Kaidah-kaidah Hukum Diplomatik dibentuk oleh negara-negara seperti Romawi, Perancis, Yunani dan
Turki. Selain itu, kerjaan-kerajaan di wilayah Indonesia juga telah sejak lama melakukan hubungan
diplomatik dimulai dengan hukum kebiasaan yang berlaku sebelumnya. Contohnya adalah sebuah
kebiasaan yang telah menjadi ketentuan mengenai keistimewaan dan kekebalan para duta besar.

Hal ini dikarenakan Duta Besar dianggap orang suci, yamg perlu diperlakukan secara istimewa. Duta
Besar mempunyai kekebalan hukum. Kekebalan hukum ini hendaknya tidak disalahartikan dan
disalahgunakan sehingga bebas melakukan berbagai kejahatan demi kepentingan diri sendiri.

Pada masa keemasan kerajaan Romawi di Eropa dan di Afrika Utara, untuk keperluan tentaranya,
Kerajaan Romawi telah membangun jalan-jalan tersebut sangat penting, tidak hanya untuk keperluan
militer, tetapi juga diperlukan oleh kaum pedagang pada masa itu.
Pemerintah juga mengizinkan para pedagang tersebut untuk melintasi jalan-jalan yang mereka buat,
asal menunjukan surat yang dibuat untuk itu (surat izin). Dan surat yang dikeluarkan oleh kerajaan
Romawi tersebut disebut Diploma.

Demikianlah para pedagang melintasi jalan melalui pos-pos tentara dengan membawa diploma.
Diploma yang berbentuk logam tipis bundar diberi cap dan disebutkan keahlian/kepandaian serta bakat
orang yang membawanya, dan orang yang membawa diploma itu disebut Diplomat. Kemudian diploma
yang berbentuk logam tipis itu disempurnakan menjadi passport (to pass to port/izin untuk melintas
portal).

Untuk mencegah kepalsuan keterangan yang tercantum dalam diploma (passport) itu, diadakanlah
kantor-kantor perwakilan yang disebut res diplomatica untuk memeriksa apakah passport itu benar-
benar asli atau palsu. Kantor perwakilan itu lebih popular dikenal dengan sebutan kedutaan (embassy).

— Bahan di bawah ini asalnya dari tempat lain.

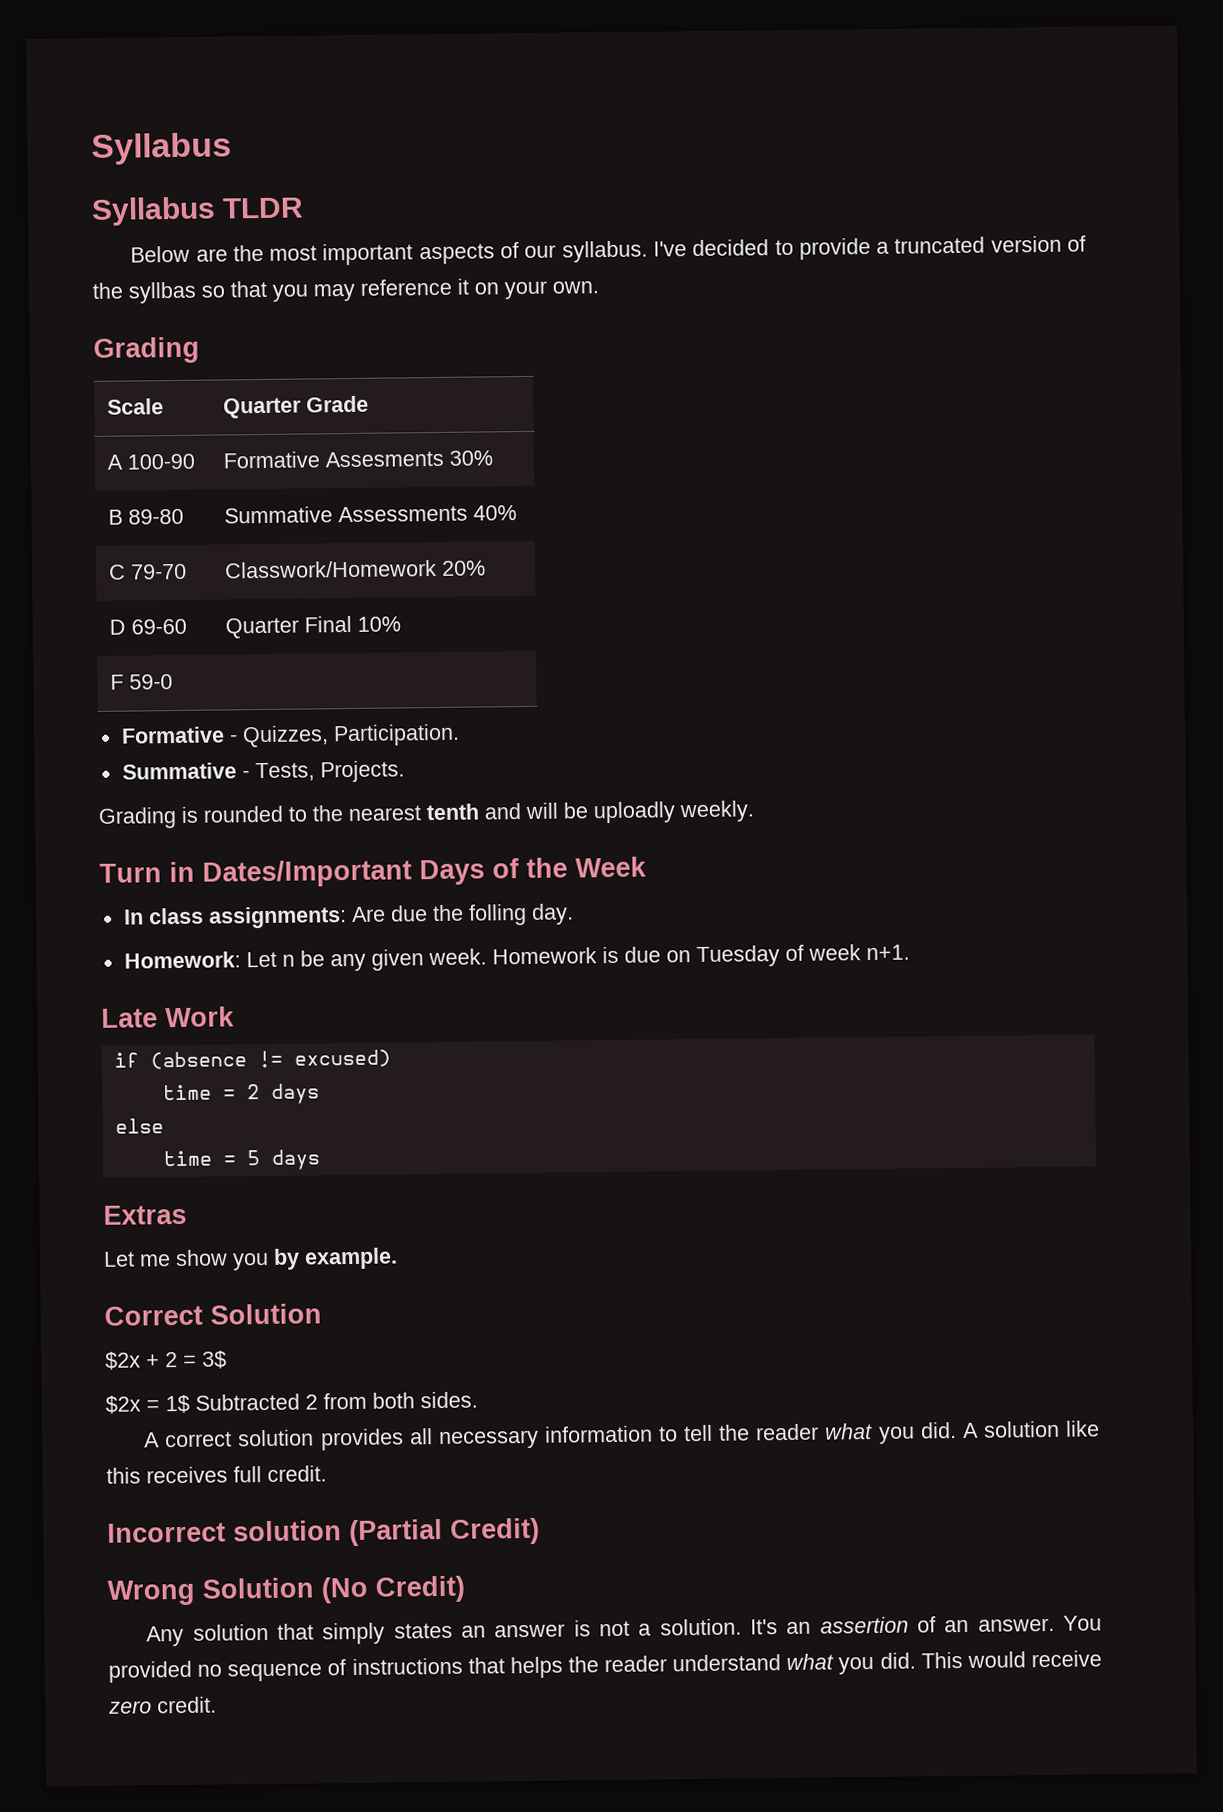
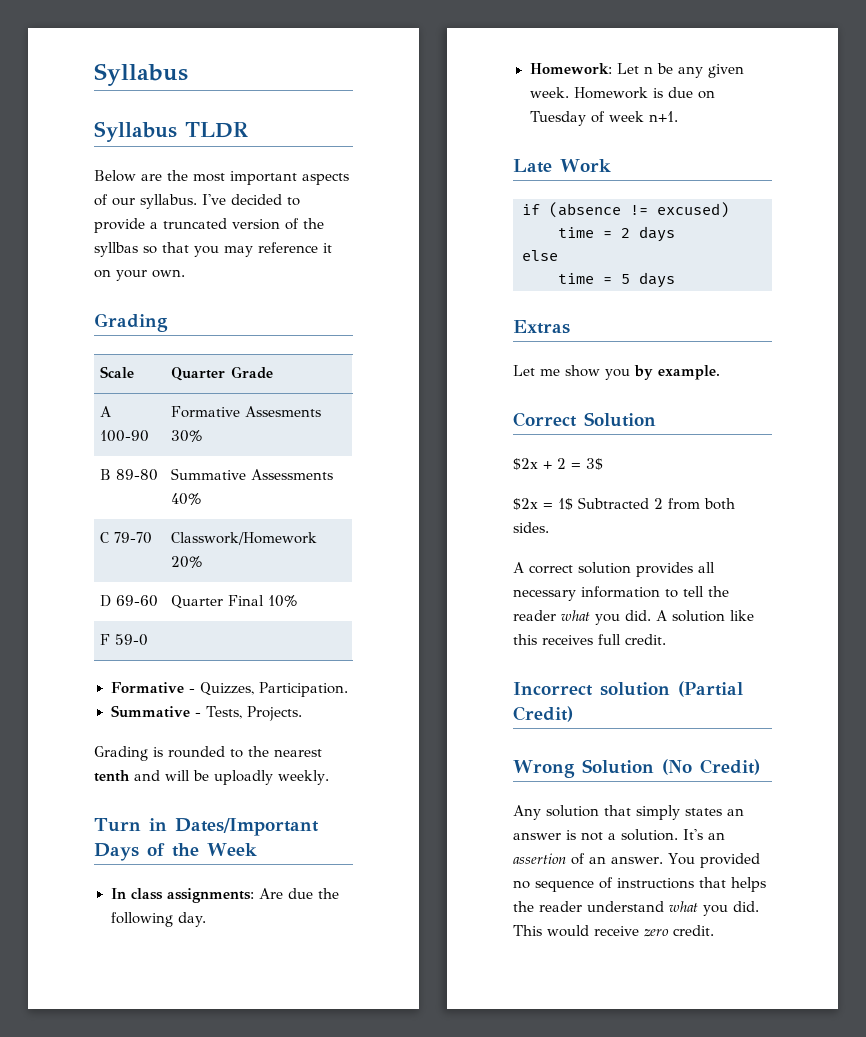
[467,903,527,926] folling -> [110,912,173,927] following

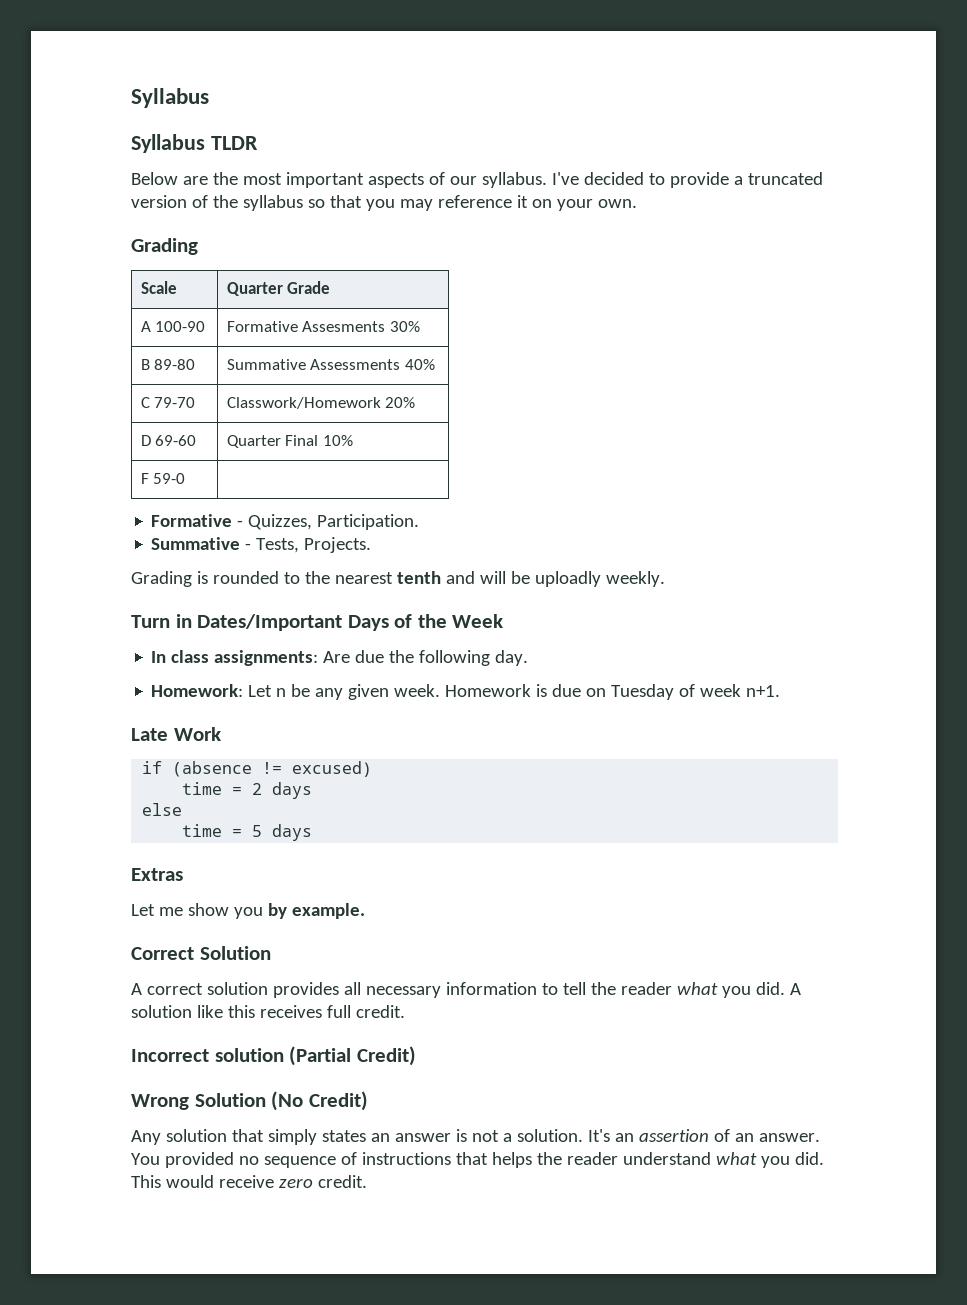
[94,242,138,257] syllbas -> [242,195,303,211] syllabus
[513,458,603,470] [513,497,735,510] [513,522,549,533] // $2x + 2 = 3$ // $2x = 1$ Subtracted 2 from both sides. -> (271, 953) none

Sejarah tentang hukum diplomatik kemudian bergulir dengan adanya perjanjian Whespalia, yang
merupakan awal perkembangan hukum diplomatik, sebab saat itu pula perwakilan-perwakilan
diplomatik kemudian bersifat permanen, utusan-utusan diplomatik mulai diangkat, dikirim dan
dipercayakan pada negara lain.

Westphalia sovereignty yang memperkokoh bahwa suatu negara memiliki kedaulatan eksklusif atas
urusan internalnya, batas-batas wilayah, larangan melakukan penyelesaian sengketa secara damai.
Pasca runtuhnya kekuasaan Napoleon, negara-negara Eropa melakukan Konferensi Wina 1815 yang
memperkokoh lagi posisi diplomat namun terhalang pada konferensi ini.

Setelah terbentuknya PBB, hukum diplomatik dan konsuler beerhasil dikodifikasi menjadi dua
perjanjian; Vienna Convention on Consular Relations 1961dan 1963. Indonesia baru meratifikasi
perjanjian-perjanjian tersebut pada tahun 1982 dan Indonesia menggunakan hukum kebiasaan yakni
asas timbal balik dalam hubungan diplomatik.